Emitting Logs and Metrics into Loggregator
For components of Cloud Foundry or standalone BOSH deployments, Loggregator provides a set of tools for emitting Logs and Metrics.
Reverse Log Proxy (RLP)
The RLP is the v2 implementation of the Loggregator API. This component is intended to be a replacement for traffic controller.
RLP Gateway
By default, the RLP communicates with clients via gRPC over mutual TLS. To enable HTTP access to the Reverse Log Proxy, deploy the RLP Gateway.
Loggregator API
The Loggregator API is a replacement of the Dropsonde Protocol. Loggregator API defines an envelope structure which packages logs and metrics in a common format for distribution throughout Loggregator. See the Loggregator API README for more details.
Loggregator Agents
Loggregator Agents receive logs and metrics on VMs, and forward them onto the Firehose. For more info see the loggregator-agent release.
Statsd-injector
The statsd-injector receives metrics from components in the statsd metric aggregator format. For more info see the statsd-injector README.
Syslog Release
For some components (such as UAA) it makes sense to route logs separate from the Firehose. The syslog release uses rsyslog to accomplish this. For more information see the syslog-release README.
Tools for Testing and Monitoring Loggregator
Loggregator provides a set of tools for testing the performance and reliability of your loggregator installation. See the loggregator tools repo for more details.

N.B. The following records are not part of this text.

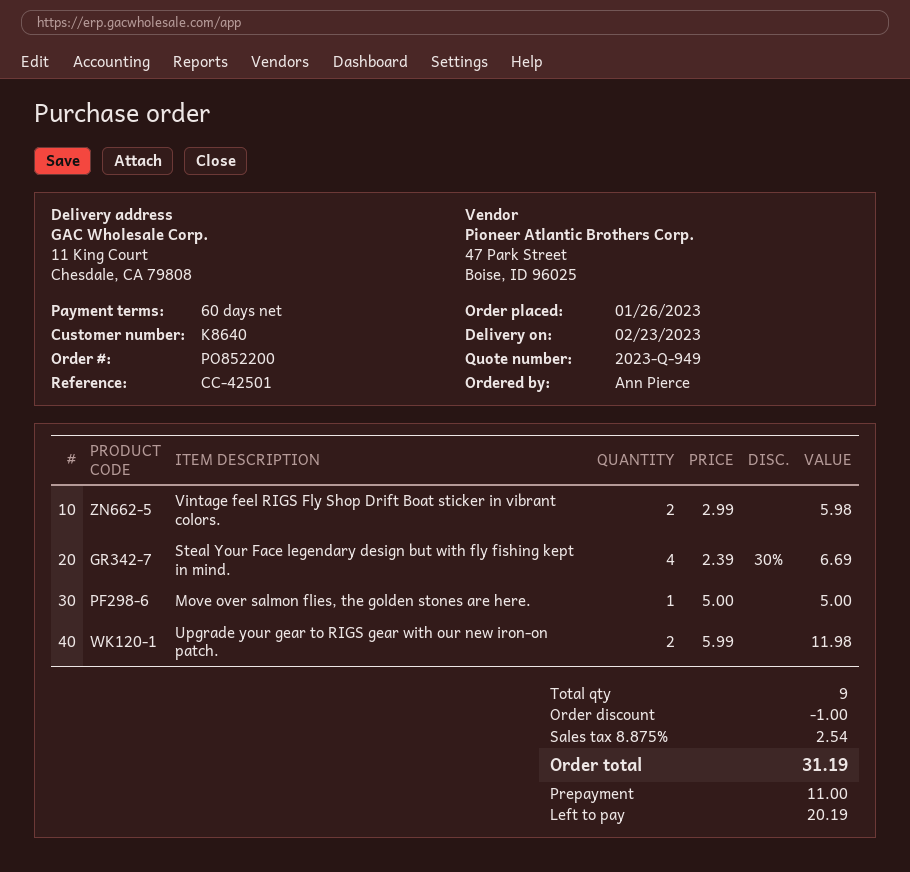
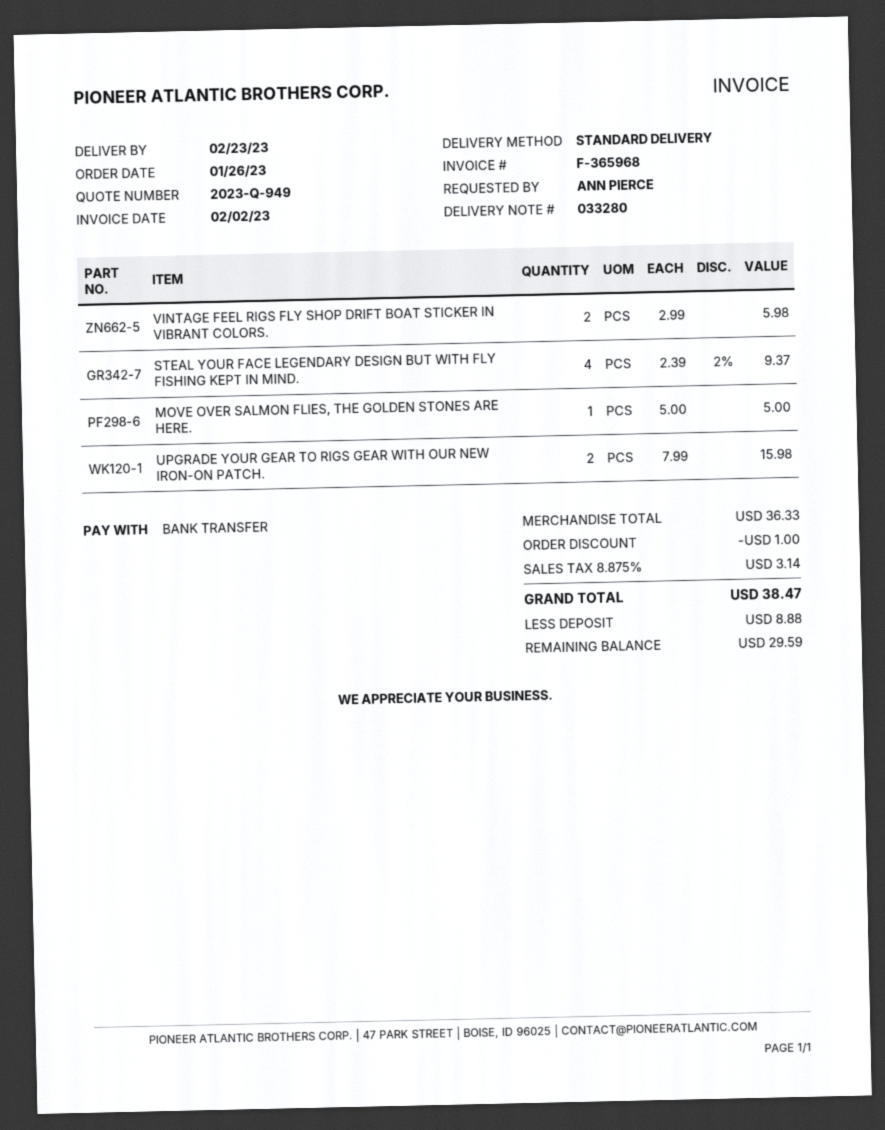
Steal Your Face legendary design but with fly fishing kept in mind.: 4 x 2.39 - 30% = 6.69 -> 4 x 2.39 - 2% = 9.37
Upgrade your gear to RIGS gear with our new iron-on patch.: 2 x 5.99 = 11.98 -> 2 x 7.99 = 15.98
tax: 8.875% = 2.54 -> 8.875% = 3.14
total: 31.19 -> 38.47
deposit: 11.00 -> 8.88
balance: 20.19 -> 29.59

Troubleshooting Reliability
Scaling
In addition to the scaling recommendations above, it is important that the resources for Loggregator are dedicate VM’s with similar footprints to those used in our capacity tests. Even if you are within the bounds of the scaling recommendations it may be useful to scale Loggregator and Nozzle components aggressively to rule out scaling as a major cause log loss.
Noise
Another common reason for log loss is due to an application producing a large amount of logs that drown out the logs from other application on the cell it is running on. To identify and monitor for this behavior the Loggregator team has created a Noisy Neighbor Nozzle and CLI Tool. This tool will help operators quickly identify and take action on noise producing applications. Instruction for deploying and using this nozzle are in the repo.